Начались тяжкие испытания. Несколько дней подряд Натан почти не спускался с койки. От качки и крена у него мозги словно перемешались. Взглянув на себя в осколок зеркальца, висевший на стенке, он увидел желтое осунувшееся лицо, изможденное, с выпученными глазами, и побелевшие, как после желтухи, губы. Иллюминатор не открывался, и от смрада его все время клонило в дрему. Он потерял счет времени и, как тяжелобольной, вовсе перестал есть, ощущая в себе пустоту, как будто из него вынули внутренности. Но при этом он пробовал потихоньку проверять свою жизнеспособность – хоть и с трудом, но взбирался по лесенке, а иногда ему даже удавалось прожевать и проглотить пару холодных картофелин – картофелем, похоже, там в основном и кормили. Подняться на палубу было делом почти непосильным. Ноги подламывались, ступеньки словно сами бежали навстречу, так что шаг получался слишком широким. Или наоборот: лестница убегала вперед – и он опрокидывался на спину. На палубе воздух всегда был соленый, холодный. Небо, затянутое тучами, свинцовые воды. Насколько видел глаз – вскипающие барашки, гонимые ветром, дух Брэйшэс, первых дней сотворения мира. Редко-редко мелькал вдали парусник, он возникал как призрак, мертвец в саване, бредущий по морю. И вдруг исчезал – ни дать ни взять привидение. Острый ветер налетал порывами, бил с разгону и хлестко, одежда сразу пропитывалась влагой, приходилось скорее спускаться вниз. В столовой, больше смахивающей на корчму, постоянно рассиживали лапотники.
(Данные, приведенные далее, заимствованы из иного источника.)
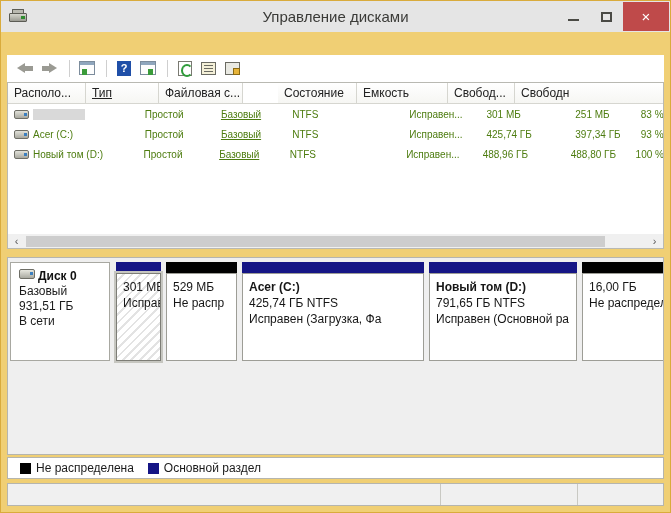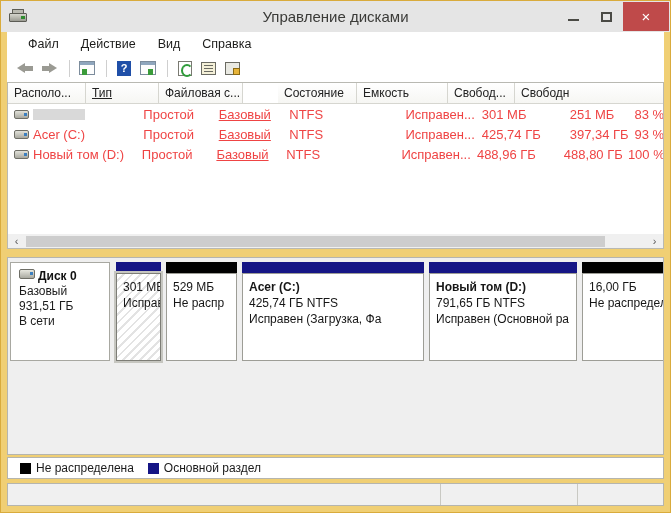--- a/index.html
+++ b/index.html
@@ -275,12 +275,6 @@
     </div>
   </div>
 
-  <div id="menubar">
-    <div class="menu-item">Файл</div>
-    <div class="menu-item">Действие</div>
-    <div class="menu-item">Вид</div>
-    <div class="menu-item">Справка</div>
-  </div>
 
   <div id="toolbar">
     <div class="tb">

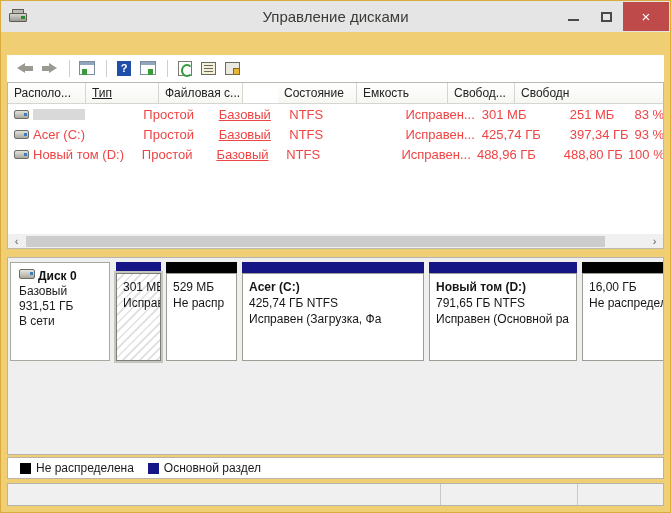--- a/index.html
+++ b/index.html
@@ -145,7 +145,7 @@
   }
   .row{display:flex;height:20px;align-items:center;}
   .cell{
-    box-sizing:border-box;font-size:13px;color:#ef4444;
+    box-sizing:border-box;font-size:10px;color:#4d7c0f;
     padding-left:6px;white-space:nowrap;overflow:hidden;
   }
   .vol-cell{display:flex;align-items:center;padding-left:6px;}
Их всегда было много, и всегда горланили наперебой, и голоса у них были отсыревшие, как непроваренные. Все курили один вонючий табак, смачно сплевывая себе под ноги, и у Натана сразу закладывало нос и першило в горле. К сушеной рыбе и копченому окороку он не притрагивался и понимал, что теряет последние силы. Ужасней всего было в уборной, общем помещении, без кабинок, все нараспашку, как в казарме. Шел восьмой день пути, до конца, до Йоханнесбурга, еще семь долгих недель.